Before the teens hit, probably pre teen age, talk about the addictive nature of modern apps and how they are built to keep us coming back again and again for just one more scroll, just one more level, just one more like. If they know how these things work it helps them understand why they find them so addictive which can help them manage their own use a bit more.

Googlecanthelpme · 04/04/2022 19:03

My way of managing it is to allow screens but limit the time, without making it a battle.

I usually use them when I’m needing to cook dinner and DP is not home, it’s hard to manage two very lively preschoolers on my own whilst cooking or running the bath etc.

But what I’ll do is tell them “you can watch XYZ for 10 minutes then we’re doing XYZ”
(They don’t know what 10 mins is but you get my point). I preempt usage with a limit attached, that way it’s not just me taking it away for no reason, which feels like a punishment to them.

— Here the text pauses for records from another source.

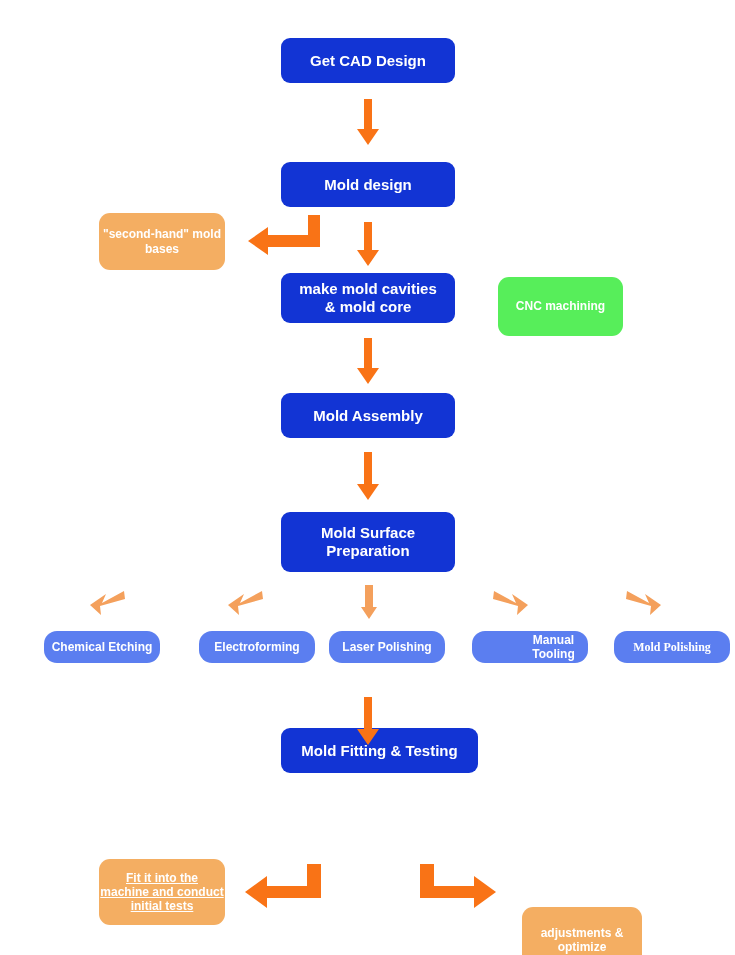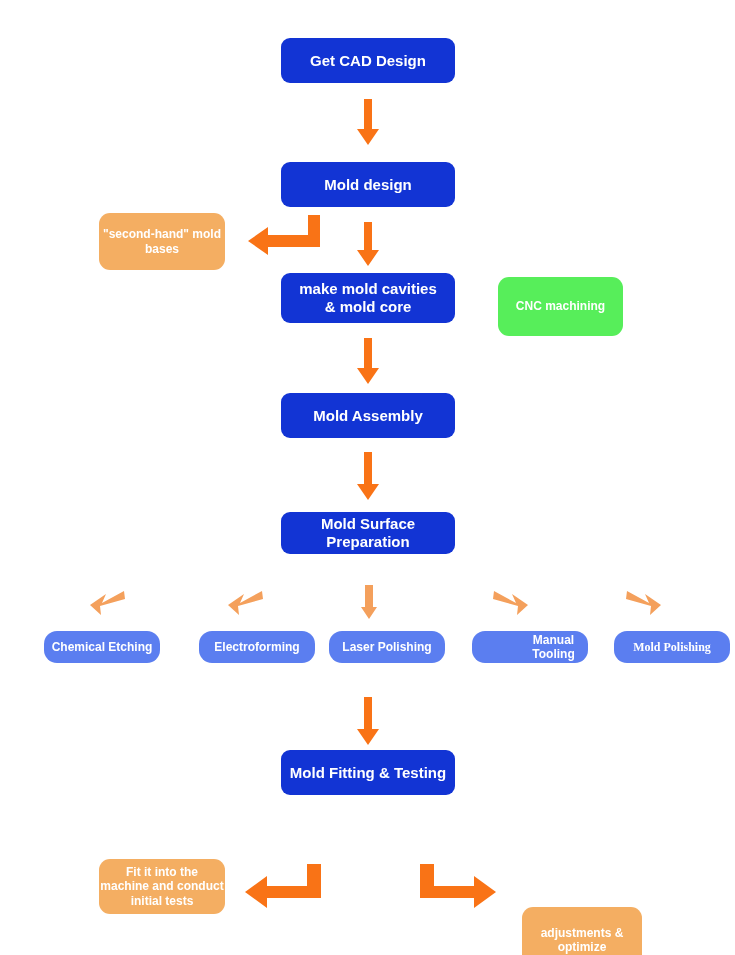"Mold Surface" div.node { height: 42px -> 60px }
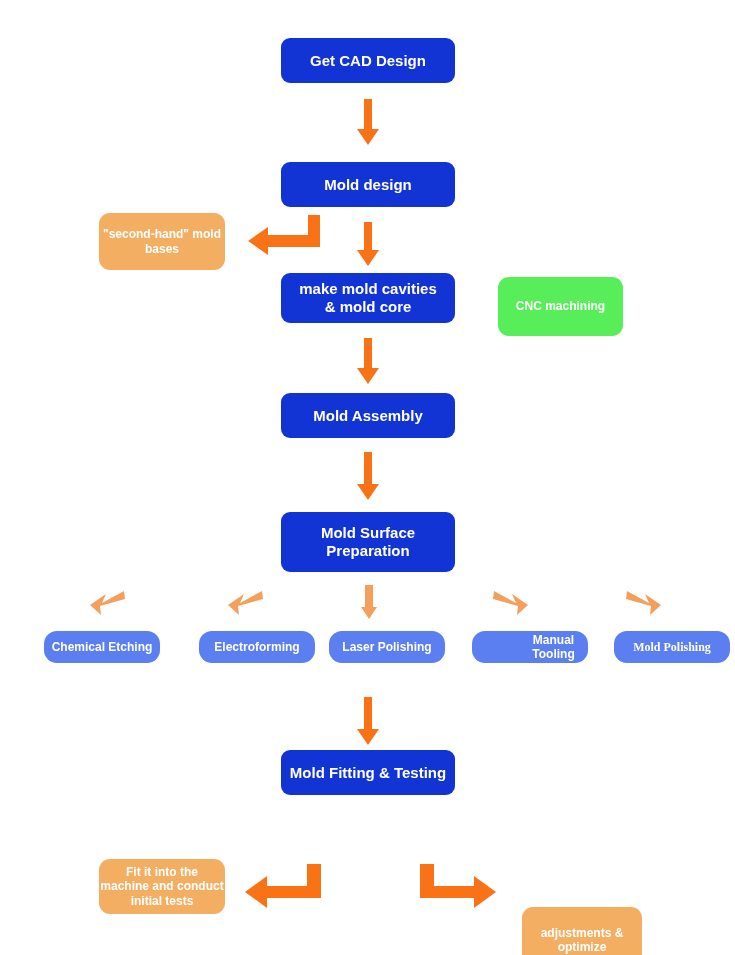"Mold Fitting & Testing" div.node { top: 750px -> 728px; width: 174px -> 197px }
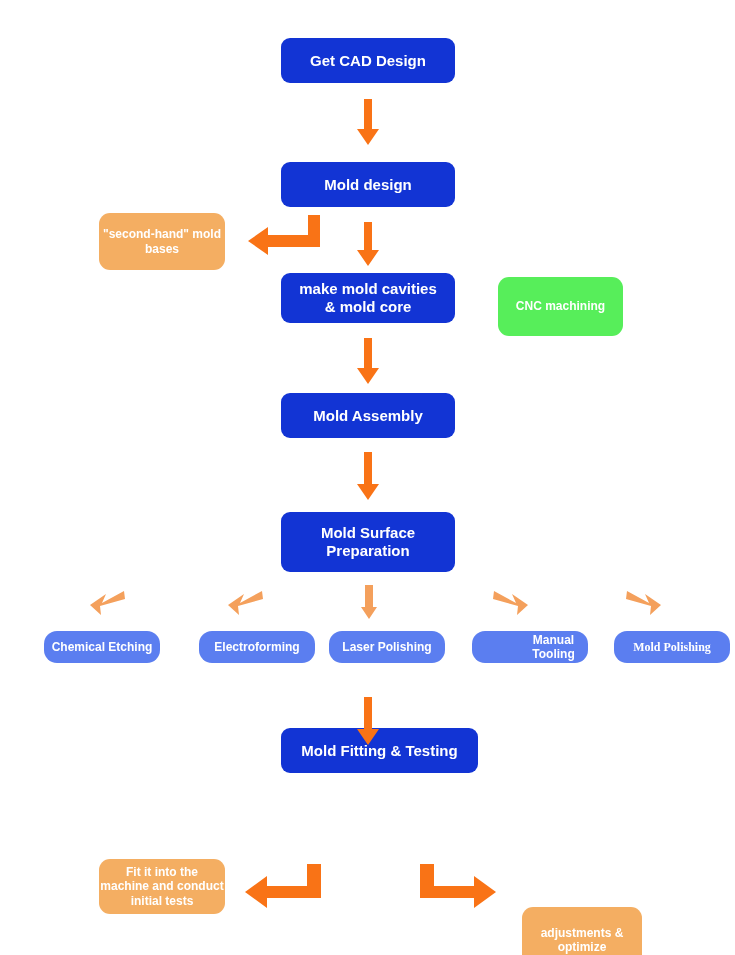"Fit it into the" div.node { height: 55px -> 66px; text-decoration: none -> underline }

I try not worry about it too much, they’ve both learnt lots from watching nursery rhymes and things like The Wiggles. We watch them together and do our colours and shapes and counting etc. It doesn’t have to be mindless cartoons - but even those do have some benefit in terms of storytelling.

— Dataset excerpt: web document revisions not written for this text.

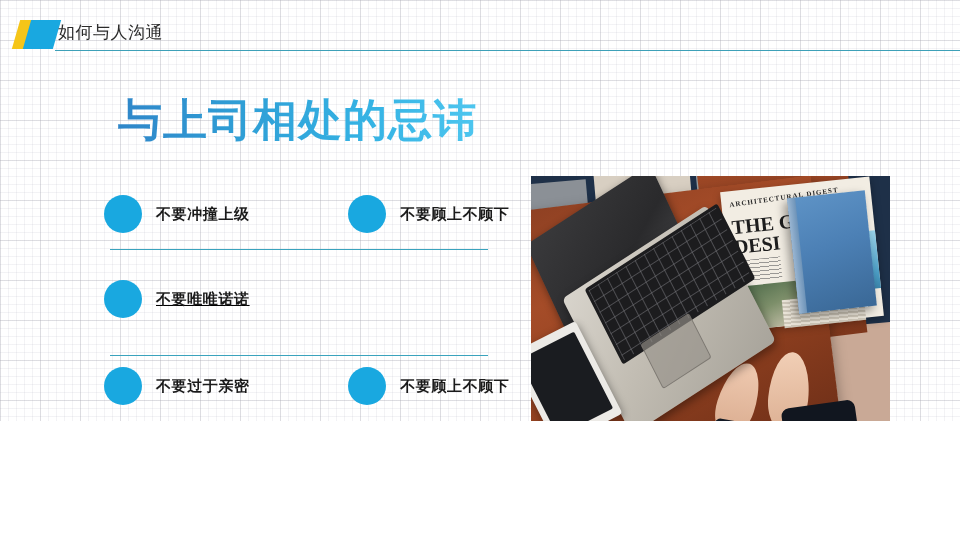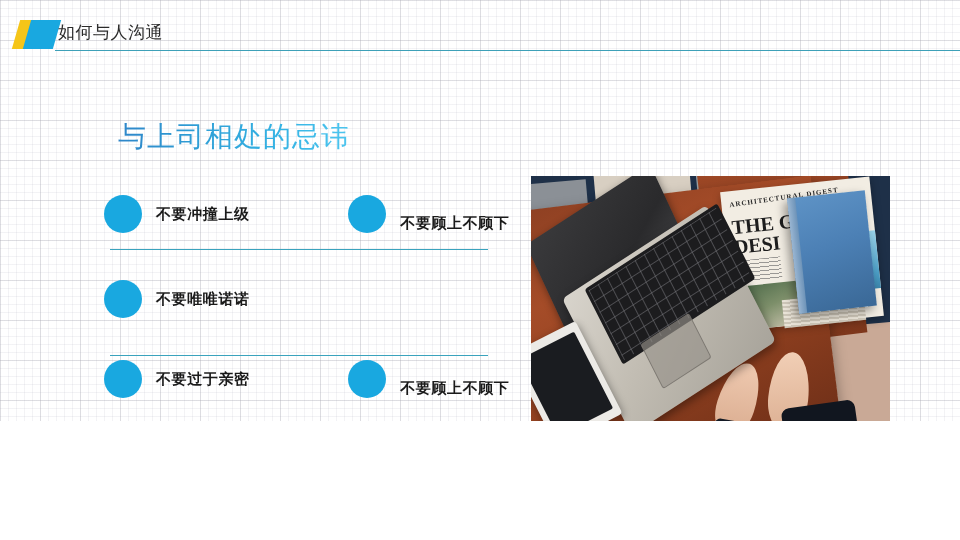"与上司相处的忌讳" .main-title { font-size: 28px -> 44px; font-weight: normal -> bold; top: 113px -> 96px }
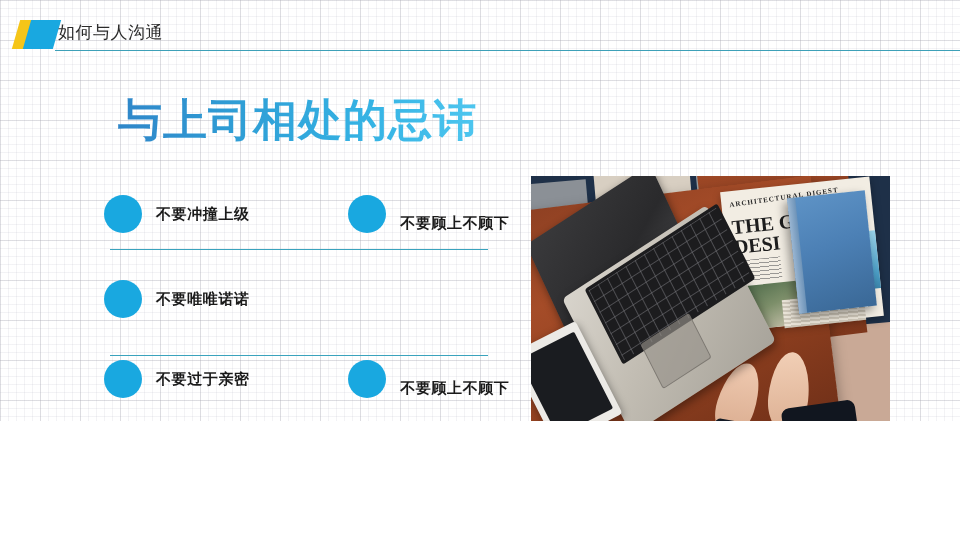"不要顾上不顾下" .bullet-item.col2 { align-items: flex-end -> none }
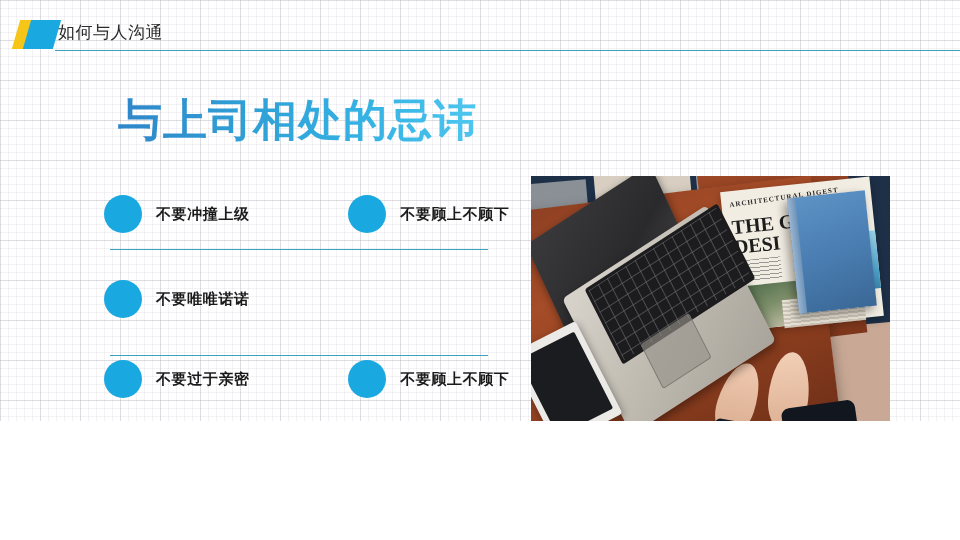"不要唯唯诺诺" .bullet-row.r2 { text-decoration: none -> underline }
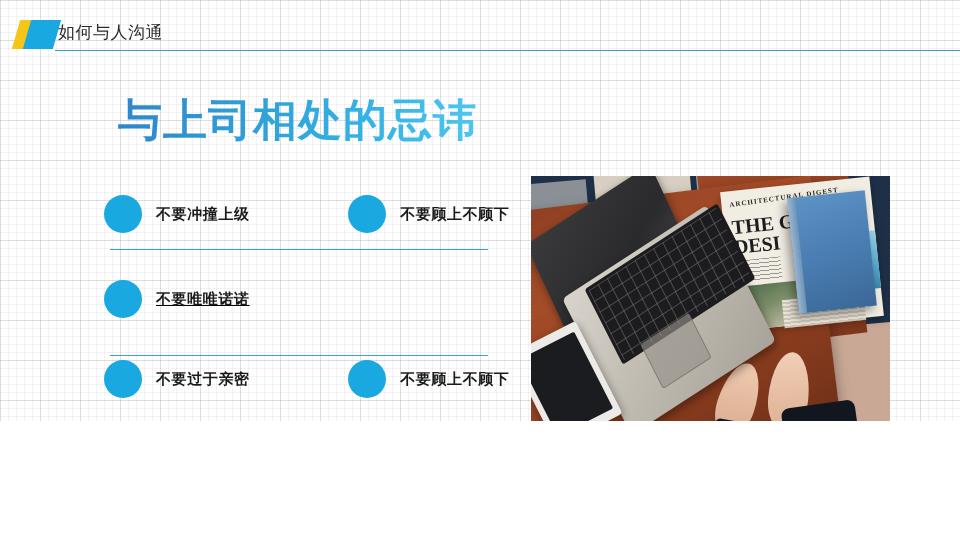"不要过于亲密" .bullet-row.r3 { margin-top: 16px -> 23px }
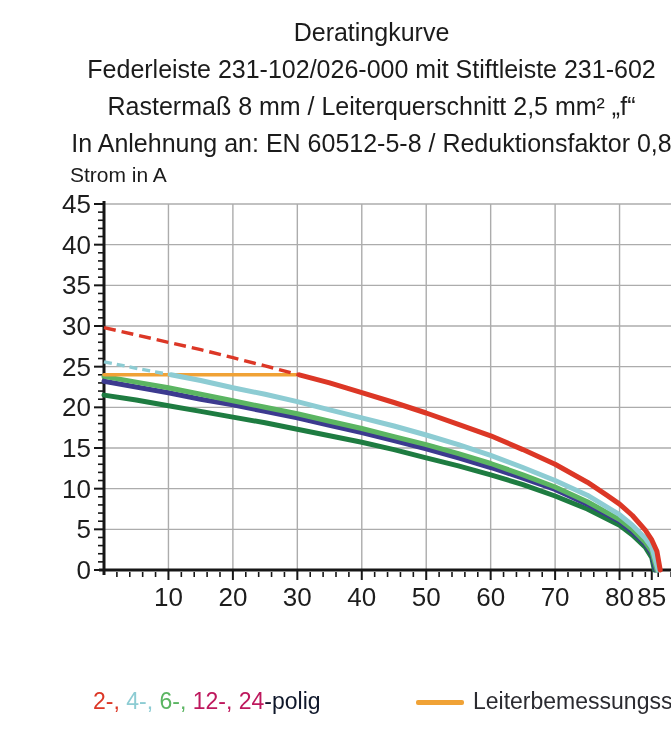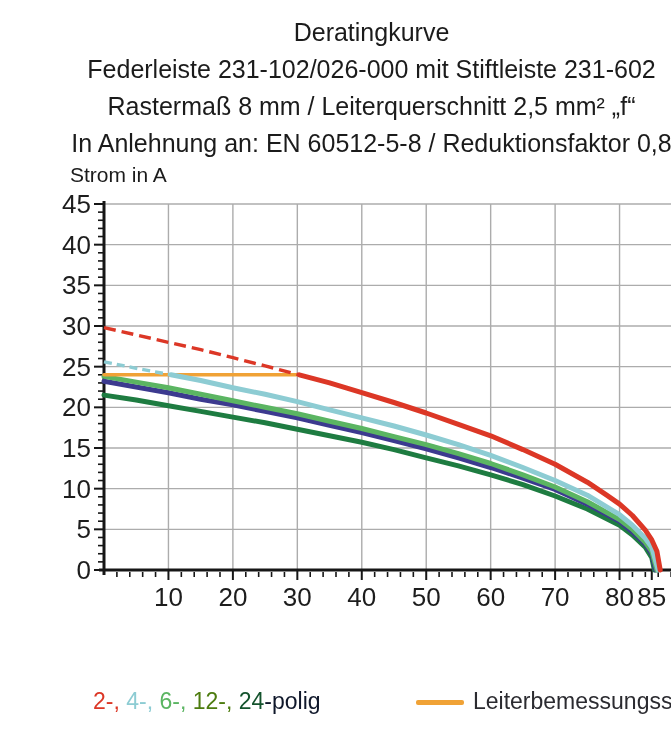"12-," span { color: #4d7c0f -> #be185d }
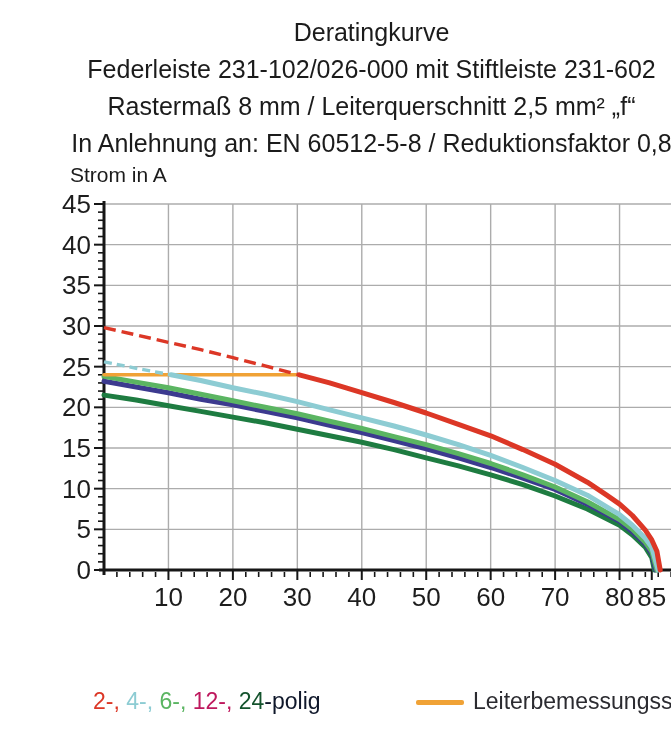"24" span { color: #14532d -> #be185d }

It’s a hard one and mine are only young so it could all change in 3 years but I find a pretend relaxed approach with clear slots for tablets and tv works so far.

Daqqe · 04/04/2022 20:17

Like anything in life, it’s moderation & being sensible. There is no need to go zero screens. TV is not the devil & nor are some decent educational apps etc. You’ll have more of a battle by overthinking it & being super strict.

I don’t have limits as such, I use my own common sense to moderate. These are things I do:

My kids wake up early. On a school day, they play together until 7ish & then I do breakfast. After breakfast, they watch TV for 45 minutes or so cos it makes my life 100x easier to get them dressed, teeth done, hair done while they are chilling.

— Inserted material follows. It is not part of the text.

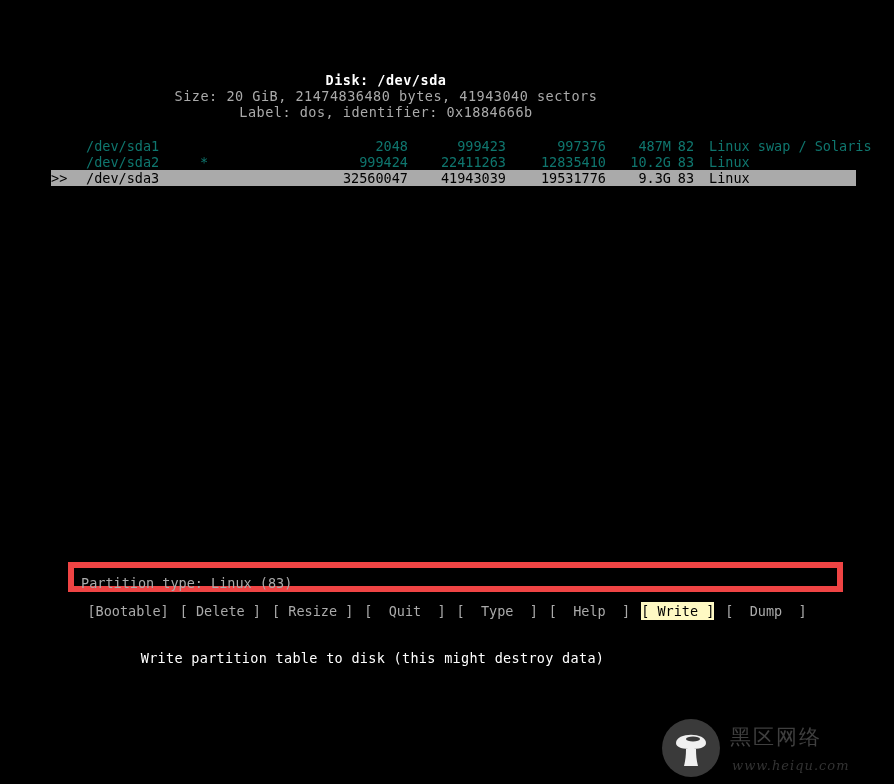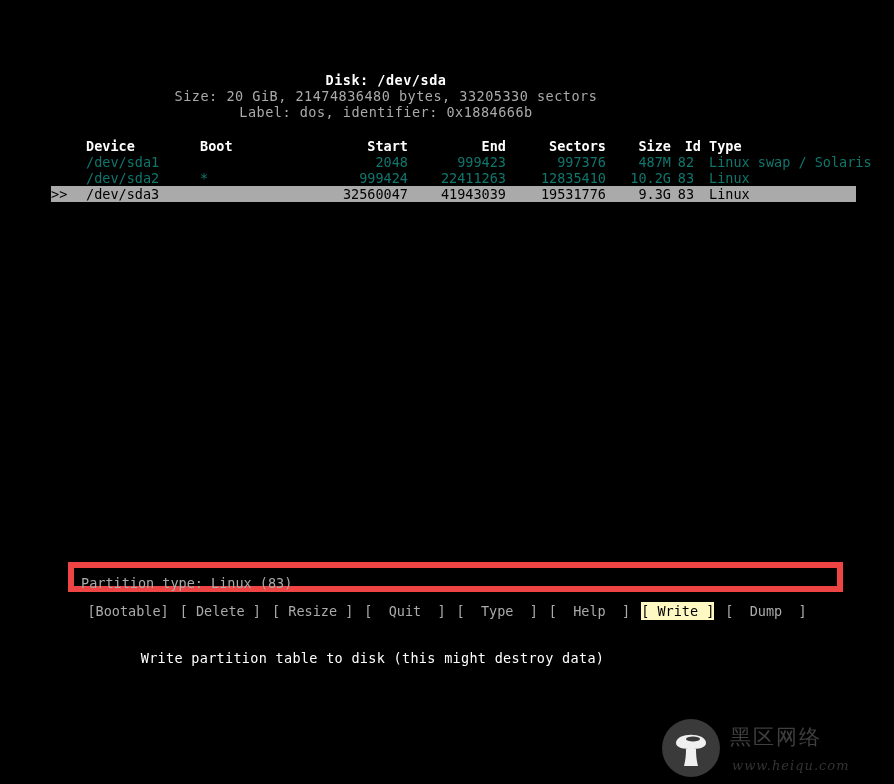"Size: 20 GiB, 21474836480 bytes," div.disk-line { text: 33205330 -> 41943040 }
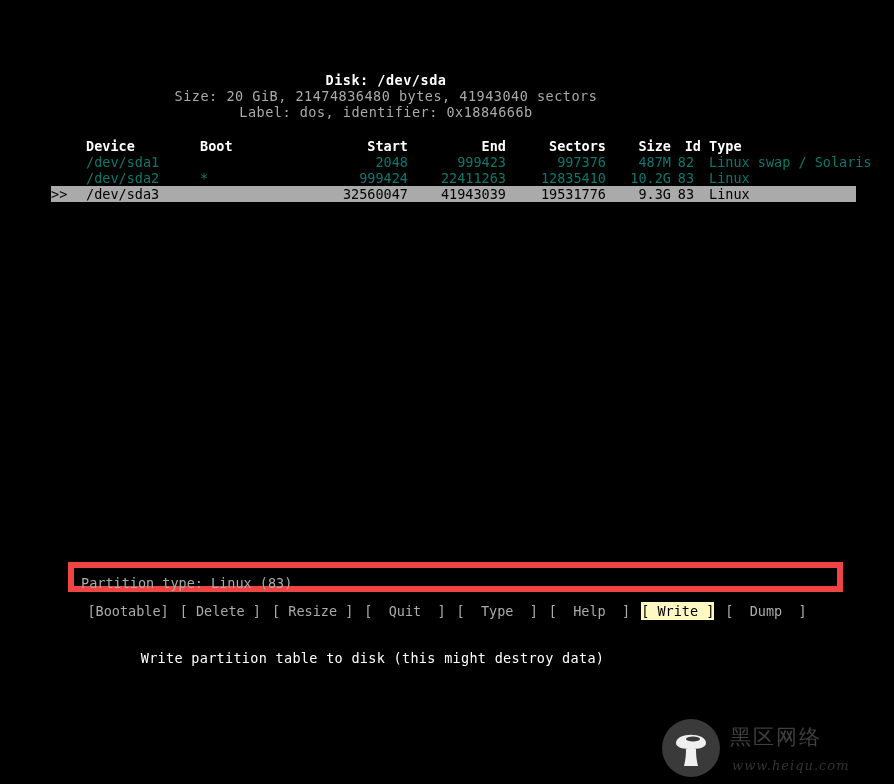"Device" div.trow { html: <div> <span>Device</span> <span>Boot</span> <span>Start</span> <span>End</span> <span>Sectors</span> <span>Size</span> <span>Id</span> <span>Type</span> </div> -> none }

On a weekend, I’m grumpy as hell that I’m up at 6am. So it’s film morning. We cuddle & watch a Disney or Pixar while I half dose until a more reasonable time in the morning 😂

TV is not on constantly while at home. That’s a firm no (although it was during lockdown 🥴). It’s on when I need to get something done, like lunch or tea or the washing. It’s on if we’ve been out all day & they are tired & need downtime. Otherwise it’s off & we play or draw etc.

They both have iPads. We use them on long journeys. We travel 5/6 hours in the car frequently to see family. Generally, the first couple hours they just listen to songs & chat. Then they get bored. For all our sakes, after we stop for a break, they can play games or watch TV for the rest of the journey. Similarly, we use them on flights. DD1 can’t read yet & DD2 is a toddler. Flights are boring. I read or browse my phone. Why should they sit there twiddling their thumbs? Drawing & stickers keeps them entertained for an hour or so but then what? Screens are fine to pass the time.

I have no battles with my kids at all. They accept that’s how we do life. They love to play & love to draw & love to get out the house. TV is just part of it. I don’t use it as punishment or reward etc. it’s just a thing in their lives that’s sometimes on & sometimes not..

FairWindClearSailing · 04/04/2022 22:16

DS is 21 months. He gets 30 minutes of TV a day but it's bus / train videos on YouTube that he likes. He doesn't have a tablet or access to my phone etc.
When we do car trips or plane journeys, he read books, plays with stickers, new toys, snacks.

Doughnut100 · 09/04/2022 12:28

@Daqqe I really like how you've summed it up there. It's in their lives and sometimes on and sometimes not. It sounds like you've taken the forbidden fruit and hence the battle aspect out of it. Because actually (and sorry about the drip feed of info here!) my mum didn't allow us to watch tv at all and it turned us into little junkies any time we did see a tv. So I've always wanted to have a more moderate approach. I'm just worried about the scale of things these days - when we were little it was the muppets and a few cartoons, now it's wall to wall Minecraft and YouTube!